# Shopsmith ER 10



## Woodwart (Dec 11, 2012)

I have the opportunity to buy a Shopsmith ER10 for $150. It comprises a lathe, disc sander, horizontal borer and drill press, and table saw. I am mainly interested in using it as a lathe, so how is it as a lathe? Accurate? Powerful? Swing? Etc.?

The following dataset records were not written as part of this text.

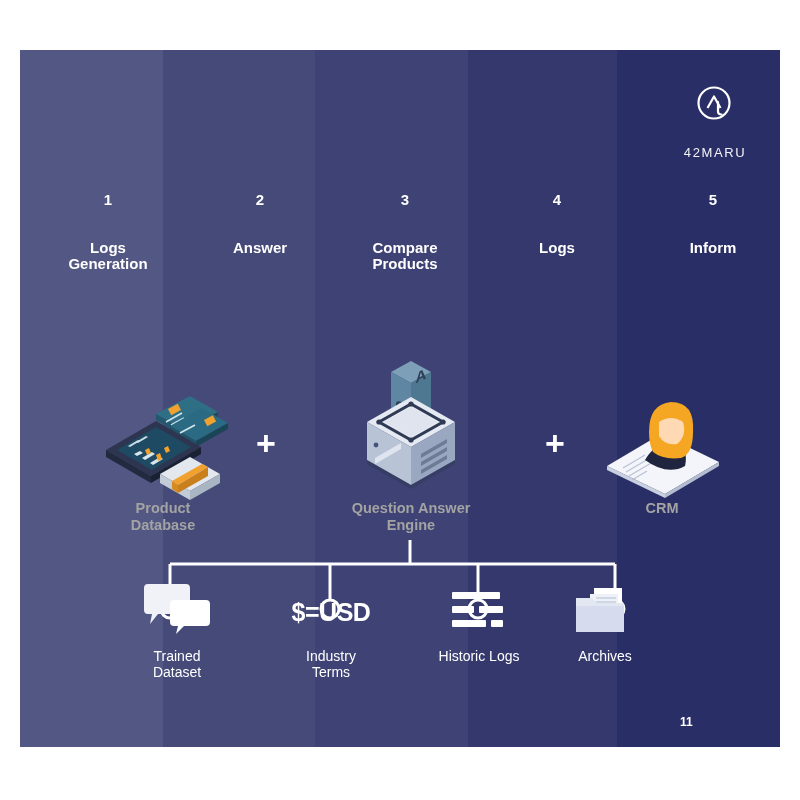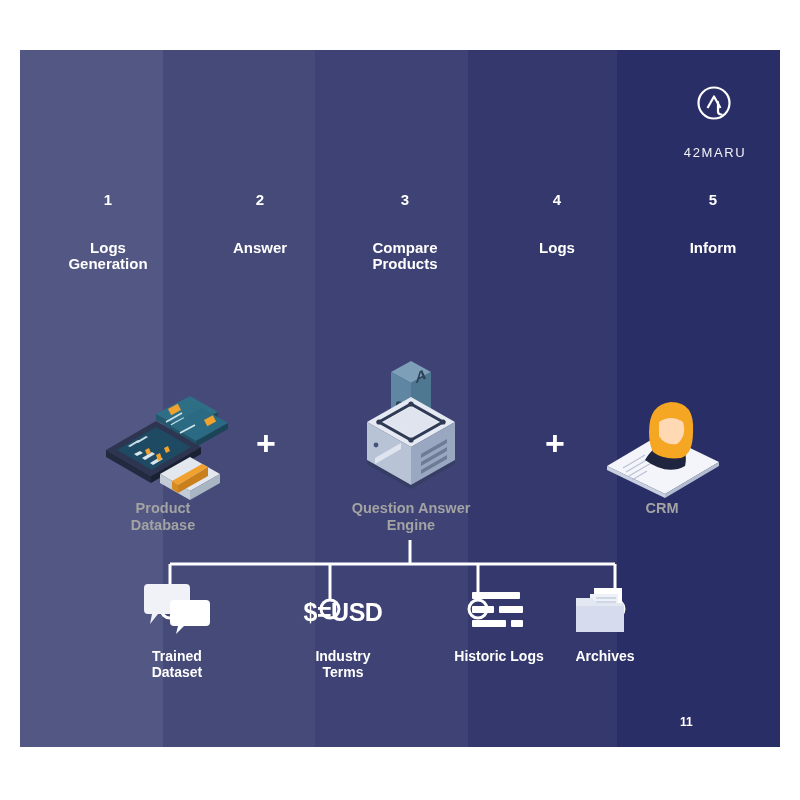"$=USD" .feature.f2 { left: 248px -> 236px }
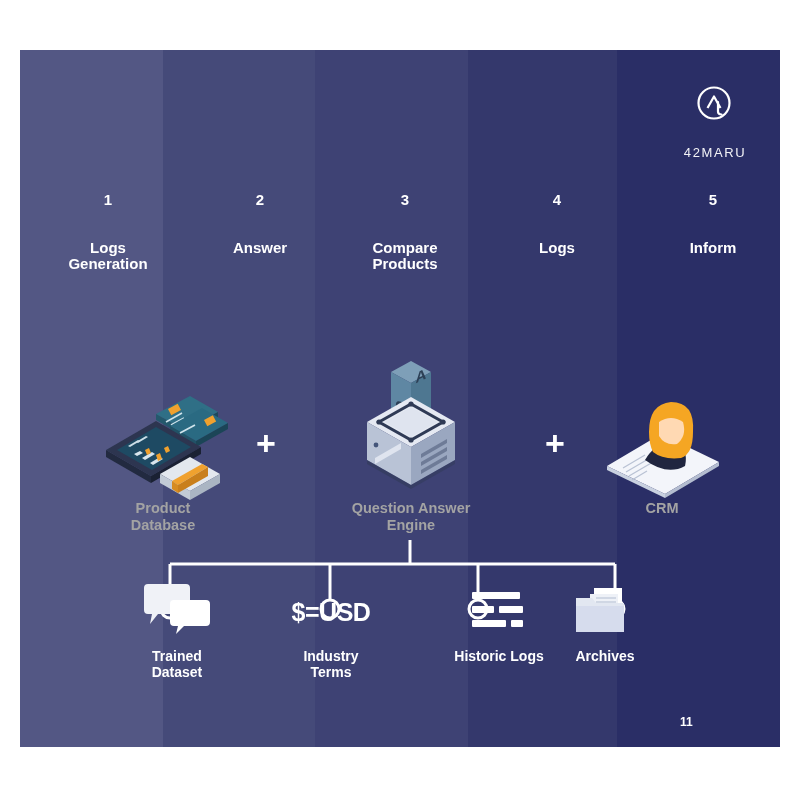"Trained" .feature .flabel { font-weight: bold -> normal }
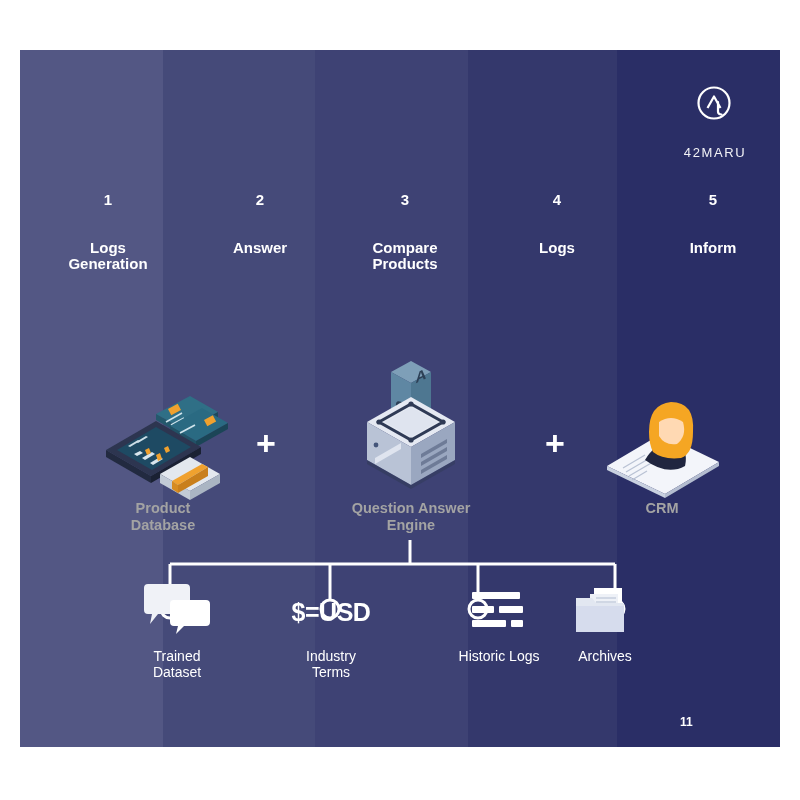"Historic Logs" .feature.f3 { left: 404px -> 384px }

the picture in the ad looks nice and clean.


----------



## cuerodoc (Jan 27, 2012)

My advice Is don't. Get a Mark V (newer more powerful version ) instead. Parts are easier to find, easier to service. The 10 ER was the precursor.
Dave H


----------



## john lucas (Sep 18, 2007)

It is not a great lathe neither is the Mark V. Most mini lathes are better quality although they don't have the swing. However for $150 how can you go wrong. You have to start somewhere. I started with the Mark V and turned a lot of stuff and built a lot of furniture. I don't regret owning it but boy when I stepped up to real equipment I really did appreciate the improvement.


----------



## sawdustfactory (Jan 30, 2011)

Any multi-tool has the same issue, whether it be woodworking or something else. They do multiple things, but they're never as good as the single version of the tool.


----------



## Woodwart (Dec 11, 2012)

:smile:OK, you've told me what I need to know.:smile: I have a lathe already. It's a Harbor Freight jobbie, not great but it will turn the stuff I've been doing. I'll wait for another to replace the lathe I've got. I would have had a real problem storing the Shopsmith anyway.

Ta again!


----------